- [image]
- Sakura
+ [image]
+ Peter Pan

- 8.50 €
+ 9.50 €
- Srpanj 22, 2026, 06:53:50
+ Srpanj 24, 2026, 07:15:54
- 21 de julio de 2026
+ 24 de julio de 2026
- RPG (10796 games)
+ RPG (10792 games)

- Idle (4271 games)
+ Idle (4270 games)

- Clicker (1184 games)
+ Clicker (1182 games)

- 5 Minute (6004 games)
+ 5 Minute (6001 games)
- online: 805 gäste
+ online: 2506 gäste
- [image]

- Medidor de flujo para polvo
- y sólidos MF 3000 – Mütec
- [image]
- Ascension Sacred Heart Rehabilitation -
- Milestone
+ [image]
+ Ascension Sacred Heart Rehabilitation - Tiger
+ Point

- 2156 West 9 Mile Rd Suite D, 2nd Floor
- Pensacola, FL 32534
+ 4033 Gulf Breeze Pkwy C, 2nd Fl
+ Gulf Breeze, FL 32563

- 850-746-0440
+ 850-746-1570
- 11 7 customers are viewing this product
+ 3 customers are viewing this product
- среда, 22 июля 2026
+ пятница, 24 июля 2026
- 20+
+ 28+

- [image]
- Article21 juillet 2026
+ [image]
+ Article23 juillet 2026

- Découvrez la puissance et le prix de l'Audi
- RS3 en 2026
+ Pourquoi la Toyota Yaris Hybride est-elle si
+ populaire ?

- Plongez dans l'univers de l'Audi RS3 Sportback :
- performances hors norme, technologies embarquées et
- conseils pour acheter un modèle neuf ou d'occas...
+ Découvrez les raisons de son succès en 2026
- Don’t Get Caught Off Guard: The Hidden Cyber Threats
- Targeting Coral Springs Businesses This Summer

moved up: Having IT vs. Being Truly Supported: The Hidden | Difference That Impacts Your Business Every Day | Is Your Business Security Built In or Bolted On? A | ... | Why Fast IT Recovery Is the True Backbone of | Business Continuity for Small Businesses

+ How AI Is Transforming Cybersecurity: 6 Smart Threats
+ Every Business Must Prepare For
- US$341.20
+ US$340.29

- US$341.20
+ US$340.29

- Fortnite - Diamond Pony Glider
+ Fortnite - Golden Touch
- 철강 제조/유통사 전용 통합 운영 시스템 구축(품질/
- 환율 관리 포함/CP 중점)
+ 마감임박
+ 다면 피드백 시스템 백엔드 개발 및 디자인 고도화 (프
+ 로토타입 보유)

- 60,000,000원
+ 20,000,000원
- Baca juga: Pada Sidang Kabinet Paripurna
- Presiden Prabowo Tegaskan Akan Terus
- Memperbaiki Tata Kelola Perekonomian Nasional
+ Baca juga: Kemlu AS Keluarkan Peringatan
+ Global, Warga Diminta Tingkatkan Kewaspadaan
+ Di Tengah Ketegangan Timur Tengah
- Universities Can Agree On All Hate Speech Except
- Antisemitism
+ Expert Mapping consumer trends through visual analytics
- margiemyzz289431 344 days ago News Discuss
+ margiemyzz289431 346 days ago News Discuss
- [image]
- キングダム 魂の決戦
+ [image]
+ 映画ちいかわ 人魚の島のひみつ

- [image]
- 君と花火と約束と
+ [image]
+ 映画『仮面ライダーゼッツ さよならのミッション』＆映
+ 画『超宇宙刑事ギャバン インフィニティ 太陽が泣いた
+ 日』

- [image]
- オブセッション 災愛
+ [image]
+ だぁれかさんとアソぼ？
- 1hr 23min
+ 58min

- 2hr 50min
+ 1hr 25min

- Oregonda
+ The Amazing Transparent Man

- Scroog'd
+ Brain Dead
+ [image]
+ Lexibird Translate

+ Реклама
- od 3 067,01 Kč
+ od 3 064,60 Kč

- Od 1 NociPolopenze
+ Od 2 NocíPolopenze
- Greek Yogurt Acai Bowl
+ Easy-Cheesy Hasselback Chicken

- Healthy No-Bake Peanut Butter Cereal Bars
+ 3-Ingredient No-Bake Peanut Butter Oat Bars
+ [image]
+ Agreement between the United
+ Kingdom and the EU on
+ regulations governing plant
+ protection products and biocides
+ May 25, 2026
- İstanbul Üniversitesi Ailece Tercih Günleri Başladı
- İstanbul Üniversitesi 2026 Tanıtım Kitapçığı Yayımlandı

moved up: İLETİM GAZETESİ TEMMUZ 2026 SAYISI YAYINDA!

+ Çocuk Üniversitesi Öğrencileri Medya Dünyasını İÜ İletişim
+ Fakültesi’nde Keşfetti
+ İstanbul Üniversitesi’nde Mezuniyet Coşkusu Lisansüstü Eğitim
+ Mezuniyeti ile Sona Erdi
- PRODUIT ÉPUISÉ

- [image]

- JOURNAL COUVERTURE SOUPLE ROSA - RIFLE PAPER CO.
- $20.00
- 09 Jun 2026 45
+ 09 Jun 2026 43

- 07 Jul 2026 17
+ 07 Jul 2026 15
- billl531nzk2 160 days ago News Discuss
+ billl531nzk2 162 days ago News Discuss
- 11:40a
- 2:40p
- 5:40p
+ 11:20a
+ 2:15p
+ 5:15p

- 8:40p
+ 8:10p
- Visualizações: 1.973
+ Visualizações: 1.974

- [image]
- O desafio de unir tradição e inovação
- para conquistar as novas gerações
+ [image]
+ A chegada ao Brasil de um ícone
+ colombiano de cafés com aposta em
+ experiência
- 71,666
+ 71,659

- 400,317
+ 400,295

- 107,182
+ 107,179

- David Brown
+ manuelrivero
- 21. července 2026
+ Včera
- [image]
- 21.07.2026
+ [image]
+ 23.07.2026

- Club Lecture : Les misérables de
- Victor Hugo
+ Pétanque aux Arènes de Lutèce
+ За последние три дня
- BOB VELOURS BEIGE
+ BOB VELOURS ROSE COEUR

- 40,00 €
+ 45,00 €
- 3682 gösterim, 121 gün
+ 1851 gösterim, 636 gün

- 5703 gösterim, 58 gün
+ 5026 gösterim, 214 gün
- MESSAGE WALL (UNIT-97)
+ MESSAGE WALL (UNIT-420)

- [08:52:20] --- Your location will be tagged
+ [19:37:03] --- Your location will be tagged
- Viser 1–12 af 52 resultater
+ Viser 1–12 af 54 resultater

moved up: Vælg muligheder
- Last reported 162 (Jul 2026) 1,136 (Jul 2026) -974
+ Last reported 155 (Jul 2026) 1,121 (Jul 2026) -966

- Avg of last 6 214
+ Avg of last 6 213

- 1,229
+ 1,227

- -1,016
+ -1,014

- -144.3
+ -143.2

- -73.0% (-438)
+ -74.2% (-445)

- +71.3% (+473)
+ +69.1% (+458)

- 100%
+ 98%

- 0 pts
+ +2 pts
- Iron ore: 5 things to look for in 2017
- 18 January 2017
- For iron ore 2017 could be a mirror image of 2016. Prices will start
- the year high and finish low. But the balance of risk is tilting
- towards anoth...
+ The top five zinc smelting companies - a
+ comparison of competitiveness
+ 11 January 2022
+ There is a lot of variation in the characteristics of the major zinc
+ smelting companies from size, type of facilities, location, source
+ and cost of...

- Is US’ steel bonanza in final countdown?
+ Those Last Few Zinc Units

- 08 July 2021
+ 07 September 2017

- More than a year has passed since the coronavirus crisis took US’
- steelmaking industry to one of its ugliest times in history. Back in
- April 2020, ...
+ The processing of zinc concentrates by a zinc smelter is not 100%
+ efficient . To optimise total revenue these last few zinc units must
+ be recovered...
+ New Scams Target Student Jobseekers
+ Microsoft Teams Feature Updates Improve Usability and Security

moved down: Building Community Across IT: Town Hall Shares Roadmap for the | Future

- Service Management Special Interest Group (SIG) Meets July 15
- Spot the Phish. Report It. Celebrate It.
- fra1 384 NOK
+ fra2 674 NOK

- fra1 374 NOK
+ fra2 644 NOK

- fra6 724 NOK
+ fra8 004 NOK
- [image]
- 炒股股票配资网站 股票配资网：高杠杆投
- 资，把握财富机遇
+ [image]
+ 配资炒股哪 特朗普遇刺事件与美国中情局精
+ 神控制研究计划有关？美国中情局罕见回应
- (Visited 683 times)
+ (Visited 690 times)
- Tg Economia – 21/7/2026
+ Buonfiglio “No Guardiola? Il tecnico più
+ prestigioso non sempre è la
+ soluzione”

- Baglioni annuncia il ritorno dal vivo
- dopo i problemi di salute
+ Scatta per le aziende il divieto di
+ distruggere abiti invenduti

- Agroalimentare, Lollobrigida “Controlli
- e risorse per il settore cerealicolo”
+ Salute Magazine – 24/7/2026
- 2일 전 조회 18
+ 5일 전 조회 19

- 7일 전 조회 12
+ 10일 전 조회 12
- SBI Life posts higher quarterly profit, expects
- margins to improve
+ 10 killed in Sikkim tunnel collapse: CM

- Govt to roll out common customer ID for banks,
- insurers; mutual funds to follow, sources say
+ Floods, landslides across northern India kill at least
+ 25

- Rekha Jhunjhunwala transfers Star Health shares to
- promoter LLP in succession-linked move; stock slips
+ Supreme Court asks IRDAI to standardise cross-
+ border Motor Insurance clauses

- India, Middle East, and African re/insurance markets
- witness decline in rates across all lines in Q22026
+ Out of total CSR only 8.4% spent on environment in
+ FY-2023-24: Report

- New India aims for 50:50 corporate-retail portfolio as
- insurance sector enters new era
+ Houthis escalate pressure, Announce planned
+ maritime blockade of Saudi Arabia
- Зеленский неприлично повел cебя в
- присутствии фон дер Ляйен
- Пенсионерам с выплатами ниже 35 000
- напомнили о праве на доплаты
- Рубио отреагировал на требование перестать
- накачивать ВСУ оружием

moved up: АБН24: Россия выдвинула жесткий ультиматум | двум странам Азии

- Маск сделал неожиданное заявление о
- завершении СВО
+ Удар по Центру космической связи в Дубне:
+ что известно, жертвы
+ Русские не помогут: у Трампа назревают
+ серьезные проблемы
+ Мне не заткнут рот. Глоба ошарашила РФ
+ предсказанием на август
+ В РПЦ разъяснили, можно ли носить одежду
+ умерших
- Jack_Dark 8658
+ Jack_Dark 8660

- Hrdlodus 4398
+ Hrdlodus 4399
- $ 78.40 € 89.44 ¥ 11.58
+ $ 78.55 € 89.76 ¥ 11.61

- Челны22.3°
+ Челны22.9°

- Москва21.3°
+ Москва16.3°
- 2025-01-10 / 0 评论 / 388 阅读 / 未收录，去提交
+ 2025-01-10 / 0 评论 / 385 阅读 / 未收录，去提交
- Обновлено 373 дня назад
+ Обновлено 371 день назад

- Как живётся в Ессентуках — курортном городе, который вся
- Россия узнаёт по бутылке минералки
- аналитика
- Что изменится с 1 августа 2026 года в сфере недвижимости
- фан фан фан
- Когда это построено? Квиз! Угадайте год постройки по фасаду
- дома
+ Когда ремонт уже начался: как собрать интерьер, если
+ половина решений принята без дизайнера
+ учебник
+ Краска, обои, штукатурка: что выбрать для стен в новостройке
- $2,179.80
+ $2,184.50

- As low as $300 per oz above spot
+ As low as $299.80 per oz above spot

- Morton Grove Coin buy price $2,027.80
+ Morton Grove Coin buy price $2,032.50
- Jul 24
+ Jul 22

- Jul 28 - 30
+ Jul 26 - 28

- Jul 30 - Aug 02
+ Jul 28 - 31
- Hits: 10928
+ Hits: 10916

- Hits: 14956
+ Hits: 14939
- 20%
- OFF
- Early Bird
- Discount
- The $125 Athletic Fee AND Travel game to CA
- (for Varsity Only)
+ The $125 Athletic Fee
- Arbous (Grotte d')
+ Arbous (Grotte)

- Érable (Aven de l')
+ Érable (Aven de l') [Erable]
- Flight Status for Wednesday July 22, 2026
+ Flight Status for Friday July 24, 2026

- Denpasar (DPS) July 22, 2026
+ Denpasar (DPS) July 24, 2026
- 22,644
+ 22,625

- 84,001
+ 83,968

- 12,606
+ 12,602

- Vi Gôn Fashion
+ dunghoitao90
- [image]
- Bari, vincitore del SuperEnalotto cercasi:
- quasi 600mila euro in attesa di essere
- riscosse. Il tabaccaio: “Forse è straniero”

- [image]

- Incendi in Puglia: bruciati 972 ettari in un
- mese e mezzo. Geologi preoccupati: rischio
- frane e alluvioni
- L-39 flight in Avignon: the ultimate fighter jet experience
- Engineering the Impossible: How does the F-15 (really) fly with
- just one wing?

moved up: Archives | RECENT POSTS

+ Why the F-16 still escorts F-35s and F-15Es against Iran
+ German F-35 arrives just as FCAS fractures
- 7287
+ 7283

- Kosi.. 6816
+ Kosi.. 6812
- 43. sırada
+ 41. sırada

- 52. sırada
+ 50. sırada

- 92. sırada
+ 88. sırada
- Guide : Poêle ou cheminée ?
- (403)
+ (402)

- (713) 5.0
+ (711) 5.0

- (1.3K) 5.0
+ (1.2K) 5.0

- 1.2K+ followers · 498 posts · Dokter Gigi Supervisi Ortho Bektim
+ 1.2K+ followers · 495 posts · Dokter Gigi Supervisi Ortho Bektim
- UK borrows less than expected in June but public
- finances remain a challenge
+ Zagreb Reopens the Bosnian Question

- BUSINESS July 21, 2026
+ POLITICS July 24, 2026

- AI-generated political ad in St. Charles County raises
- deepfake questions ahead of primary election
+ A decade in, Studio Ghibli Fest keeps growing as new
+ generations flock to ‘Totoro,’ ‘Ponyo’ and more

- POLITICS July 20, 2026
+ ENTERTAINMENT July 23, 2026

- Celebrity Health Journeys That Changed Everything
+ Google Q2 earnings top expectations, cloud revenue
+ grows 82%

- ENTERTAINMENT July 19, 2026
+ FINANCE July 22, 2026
....
▶ [What you should do]
Reproduce the lines from the one containing "- UK borrows" to the end of the entries, keeping both ends and adding nothing.

▶ [Output]
- UK borrows less than expected in June but public
- finances remain a challenge
+ Zagreb Reopens the Bosnian Question

- BUSINESS July 21, 2026
+ POLITICS July 24, 2026

- AI-generated political ad in St. Charles County raises
- deepfake questions ahead of primary election
+ A decade in, Studio Ghibli Fest keeps growing as new
+ generations flock to ‘Totoro,’ ‘Ponyo’ and more

- POLITICS July 20, 2026
+ ENTERTAINMENT July 23, 2026

- Celebrity Health Journeys That Changed Everything
+ Google Q2 earnings top expectations, cloud revenue
+ grows 82%

- ENTERTAINMENT July 19, 2026
+ FINANCE July 22, 2026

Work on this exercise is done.